When a message cannot be delivered to some or all of its intended recipients, a delivery failure report is generated. All the addresses that failed in a given delivery attempt are listed in a single failure report. If a message has many recipients, it is possible for some addresses to fail in one delivery attempt and others to fail subsequently, giving rise to more than one failure report for a single message. The wording of delivery failure reports can be customized by the administrator. See chapter 39 for details.

Delivery failure messages contain an X-Failed-Recipients: header, listing all failed addresses, for the benefit of programs that try to analyse such messages automatically.

A failure report is normally sent to the sender of the original message, as obtained from the message's envelope. For incoming SMTP messages, this is the address given in the MAIL command. However, when an address is expanded via a forward or alias file, an alternative address can be specified for delivery failures of the generated addresses. For a mailing list expansion (see chapter 42) it is common to direct failure reports to the manager of the list.

If a failure report (either locally generated or received from a remote host) itself suffers a delivery failure, the message is left on the queue, but is `frozen', awaiting the attention of an administrator. There are options which can be used to make Exim discard such failure reports, or to keep them for only a short time.

3.6 Temporary delivery failures

There are many reasons why a message may not be immediately deliverable to a particular address. Failure to connect to a remote machine (because it, or the connection to it, is down) is one of the most common. Local deliveries may also be delayed if NFS files are unavailable, or if a mailbox is on a file system where the user is over quota. Exim can be configured to impose its own quotas on local mailboxes; where system quotas are set they will also apply.

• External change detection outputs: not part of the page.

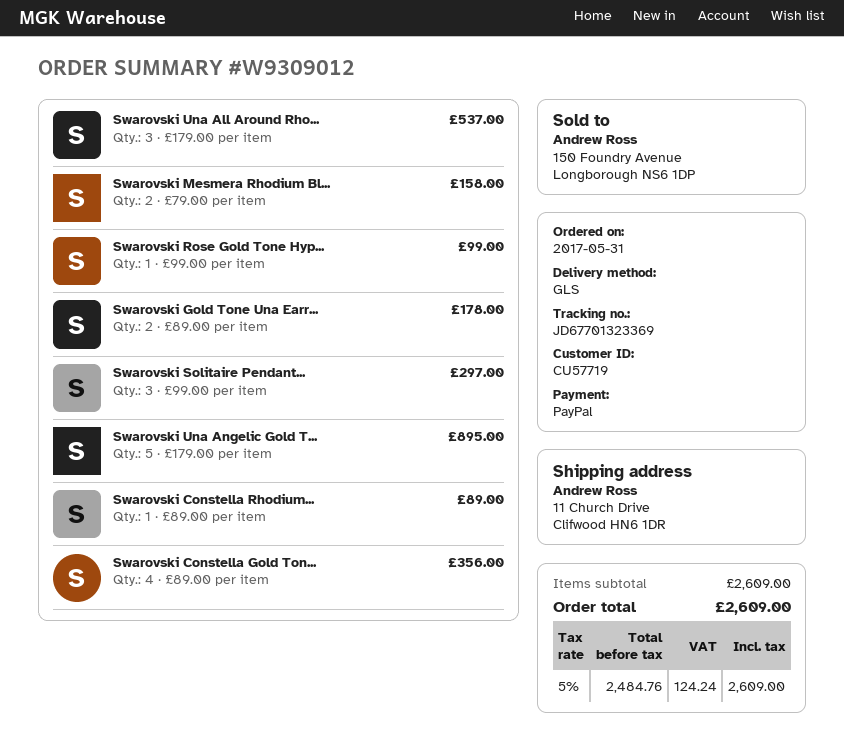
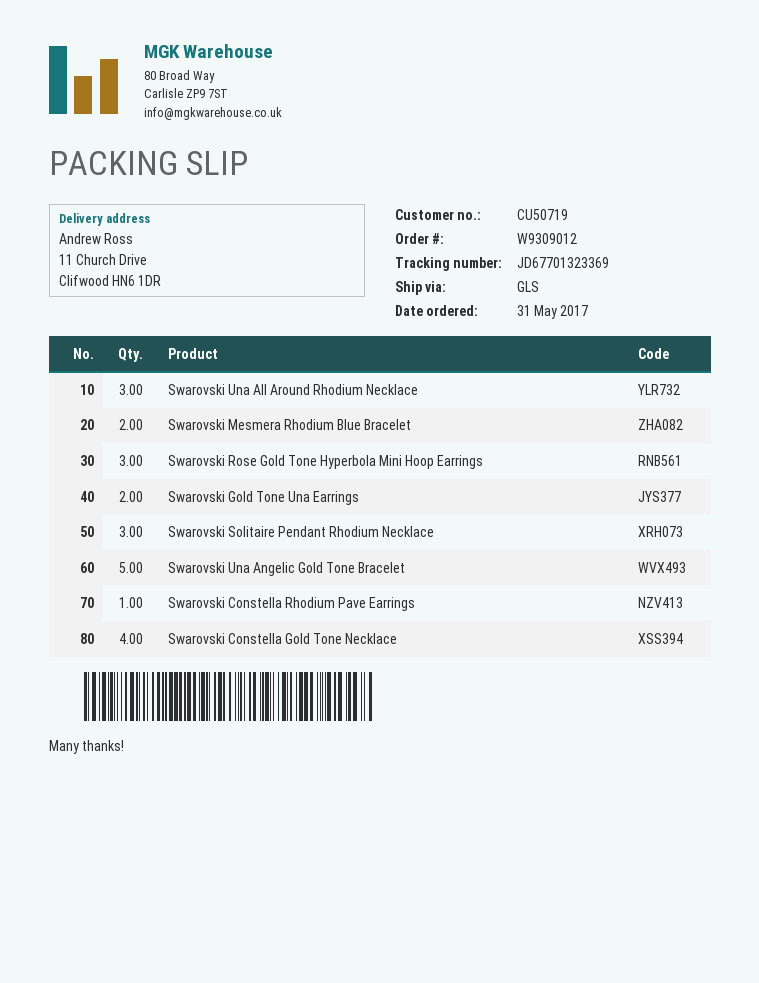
customer number: CU57719 -> CU50719
Swarovski Rose Gold Tone Hyp...: 1 -> 3

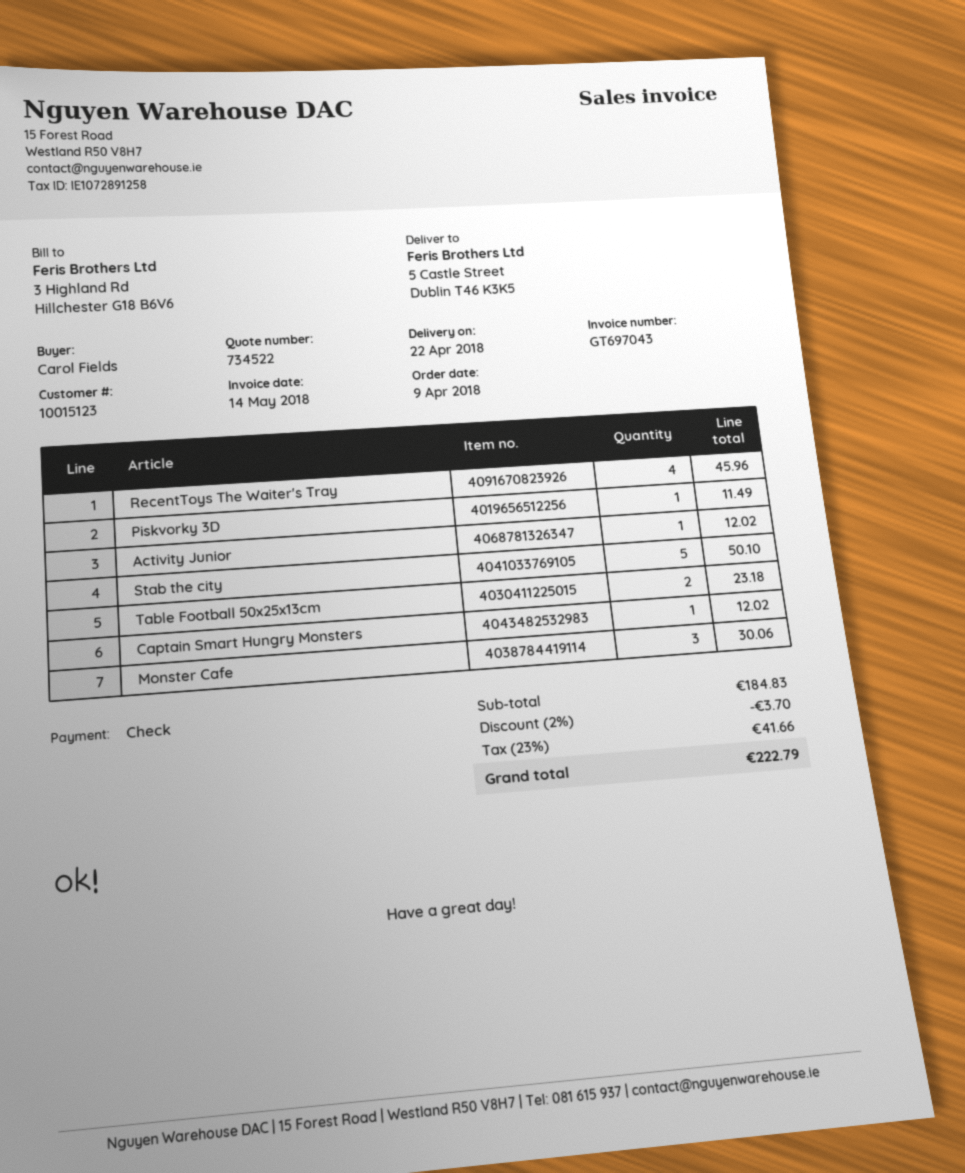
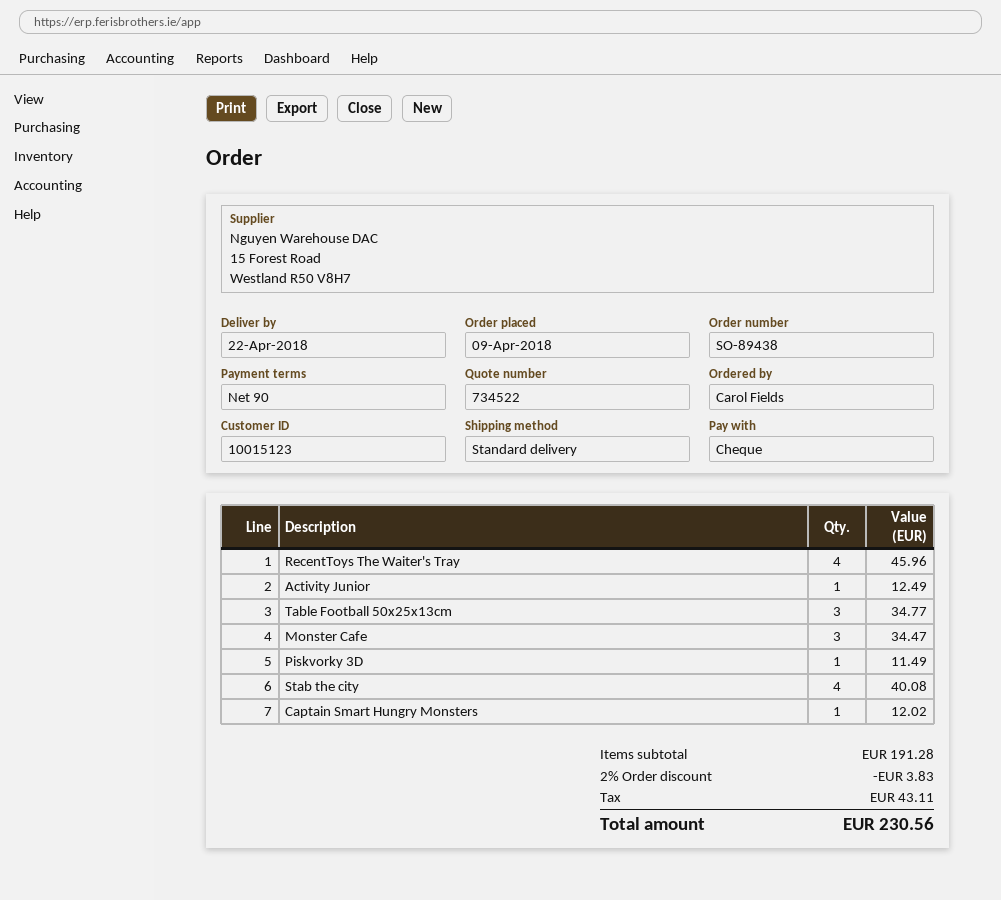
Activity Junior: 1 for 12.02 -> 1 for 12.49
Stab the city: 5 for 50.10 -> 4 for 40.08
Table Football 50x25x13cm: 2 for 23.18 -> 3 for 34.77
Monster Cafe: 3 for 30.06 -> 3 for 34.47
subtotal: 184.83 -> 191.28
discount: 2% = 3.70 -> 2% = 3.83
tax: 41.66 -> 43.11
total: 222.79 -> 230.56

A machine that is connected to the Internet can normally deliver most mail straight away (the usual figure at Cambridge University is 98%). In its default configuration, Exim starts a delivery process whenever it receives a message, and usually this completes the entire delivery. This is a lightweight approach, avoiding the need for any centralized queue managing software. There are those who argue that a central message manager would be able to batch up messages for the same host and send them in a single SMTP call. I do not myself believe this would occur much in general, unless messages were significantly delayed in order to create a batch.

However, if a host is unreachable for a period of time, a number of messages may be waiting for it by the time it recovers, and sending them in a single SMTP connection is clearly beneficial. Whenever a delivery to a remote host is deferred, Exim makes a note in its hints database, and whenever a successful SMTP delivery has happened, it looks to see if any other messages are waiting for the same host. If any are found, they are sent over the same SMTP connection, subject to a configuration limit as to the maximum number in any one connection.